Woodstock Blog

a tech blog for general algorithmic interview questions

[Google] Unsolved Mystery of UTF8 Encoding

Question

link

UTF-8 is a variable-length encoding of letters or runes. If the most significant bit of the first byte is 0, the letter is 1 byte long. Otherwise, its length is the number of leading 1’s in the first byte.
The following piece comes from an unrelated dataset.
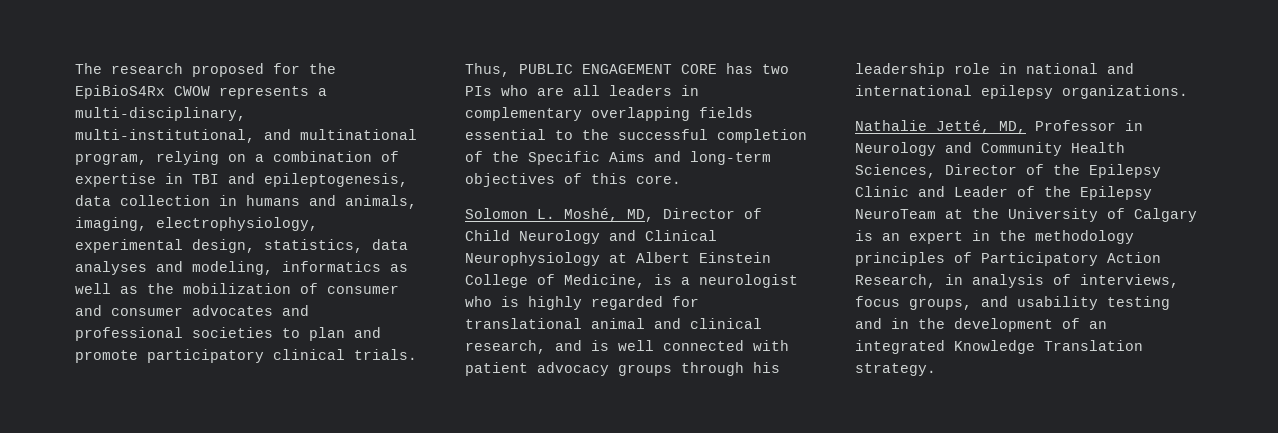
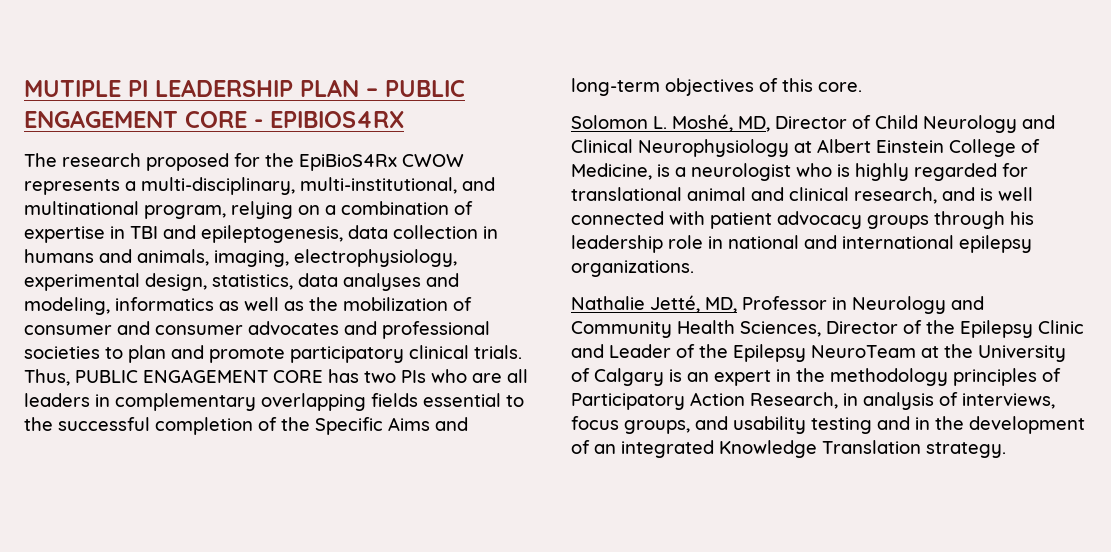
+ MUTIPLE PI LEADERSHIP PLAN – PUBLIC ENGAGEMENT CORE - EPIBIOS4RX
If a letter is more than one byte long, all subsequent runes start with 10. Here’s a chart:

UTF-8 encoding scheme is described below:

0XXXXXXX = this is the entire rune
10XXXXXX = this is a continuation of the rune from the previous byte
110XXXXX = this is the start of a 2-byte rune.
1110XXXX = this is the start of a 3-byte rune.
11110XXX = this is the start of a 4-byte rune.
111110XX = this is the start of a 5-byte rune.
1111110X = this is the start of a 6-byte rune.
11111110 = this is the start of a 7-byte rune.
11111111 = this is the start of a 8-byte rune.

For example, a 3-byte rune would be 1110XXXX 10XXXXXX 10XXXXXX.

Write a function that decides whether a given byte array (or string) is valid UTF-8 encoded text.

Solution

This is an easy question, just put here for reference.